* _PROBLEM TO WORK ON_
Copy the lines below exactly. No picture goes into the copy.

* _DATA FOR THE TASK_
--------------------------------

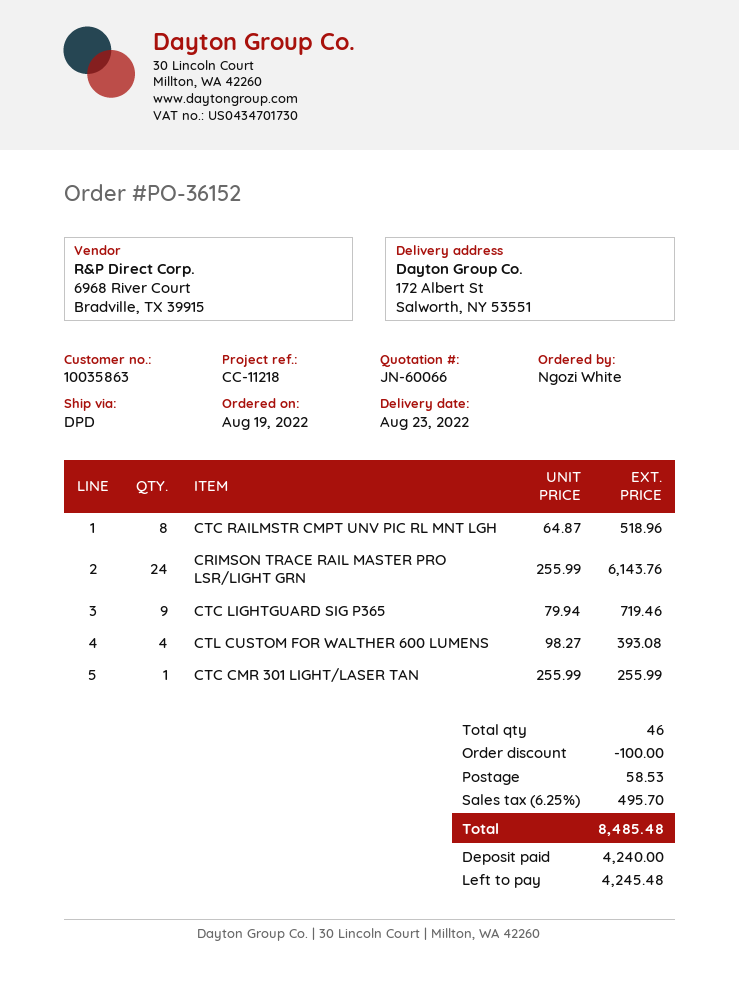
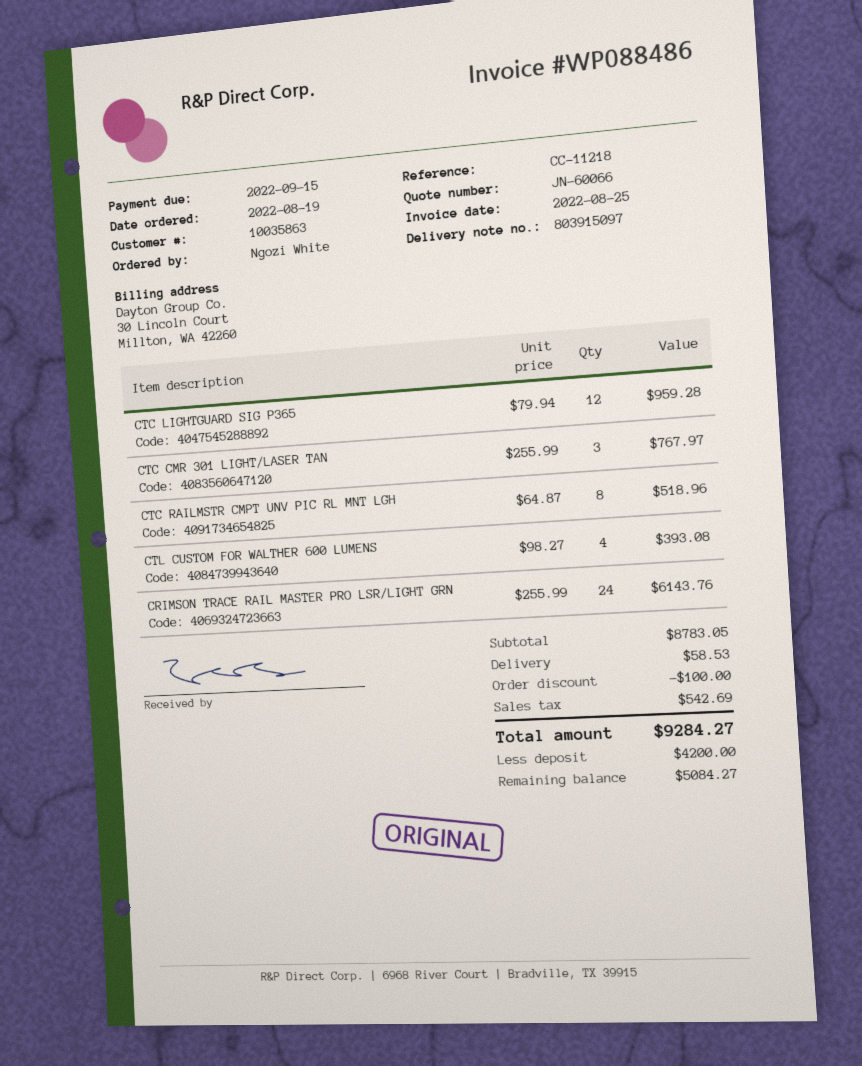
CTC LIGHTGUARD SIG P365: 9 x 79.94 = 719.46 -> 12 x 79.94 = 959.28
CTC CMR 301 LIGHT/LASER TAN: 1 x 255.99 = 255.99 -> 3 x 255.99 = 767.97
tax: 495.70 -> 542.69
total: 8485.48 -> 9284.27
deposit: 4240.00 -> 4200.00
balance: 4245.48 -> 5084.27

--------------------------------

* _RESPONSE_
CTC LIGHTGUARD SIG P365: 9 x 79.94 = 719.46 -> 12 x 79.94 = 959.28
CTC CMR 301 LIGHT/LASER TAN: 1 x 255.99 = 255.99 -> 3 x 255.99 = 767.97
tax: 495.70 -> 542.69
total: 8485.48 -> 9284.27
deposit: 4240.00 -> 4200.00
balance: 4245.48 -> 5084.27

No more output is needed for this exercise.